Recent image. German Economy and Climate Minister Robert Habeck gestures as he speaks during a news conference in Paris, France on 7 February 2022. (Reuters).
On 19 March, German Economy and Climate Minister Robert Habeck left for Qatar and the United Arab Emirates (UAE) in search for an alternative to Russian gas.
Speaking during a radio interview shortly before his departure to the two Gulf nations, Habeck said his trip was necessary in order to “establish a hydrogen partnership in the medium term.”
He explained that if Germany is unable to obtain sufficient gas in the winter and if gas deliveries from Russia are halted, there would not be enough gas to heat German houses or to maintain functioning industries.

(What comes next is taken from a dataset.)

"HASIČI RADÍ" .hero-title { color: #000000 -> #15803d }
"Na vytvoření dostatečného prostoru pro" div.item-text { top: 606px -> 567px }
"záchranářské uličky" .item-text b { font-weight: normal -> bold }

Berlin is under increasing pressure from its NATO allies to boycott Russian gas and oil due to Moscow’s special military operation in Ukraine.
However, the German government has said that abandoning Russian gas, coal and oil abruptly and without a backup plan would hurt its economy more than it would hurt Moscow.

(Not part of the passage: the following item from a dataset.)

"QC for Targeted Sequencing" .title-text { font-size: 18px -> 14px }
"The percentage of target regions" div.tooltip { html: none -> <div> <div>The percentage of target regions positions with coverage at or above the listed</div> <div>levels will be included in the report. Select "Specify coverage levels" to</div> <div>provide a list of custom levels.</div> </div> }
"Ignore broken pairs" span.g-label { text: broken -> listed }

In a televised interview on 13 March, Habeck warned that a poorly planned boycott of Russian energy could lead to mass unemployment and poverty.
Germany depends on Russia for 55 percent of its gas, 52 percent of its coal and 34 percent of its mineral oil.
The US and other western nations have been pushing for a total boycott of Russian gas and oil. They claim that Moscow is using revenue from the oil and gas exports to fund the military operation in Ukraine.
They have, however, failed to provide clear alternatives to Russian energy. Attempts to rope in other countries, such as Qatar, to fill in the void created by the sanctions on the Russian energy industry have proved unsuccessful so far, as these countries do not have the capacity to replace Russian oil and gas in a short period of time.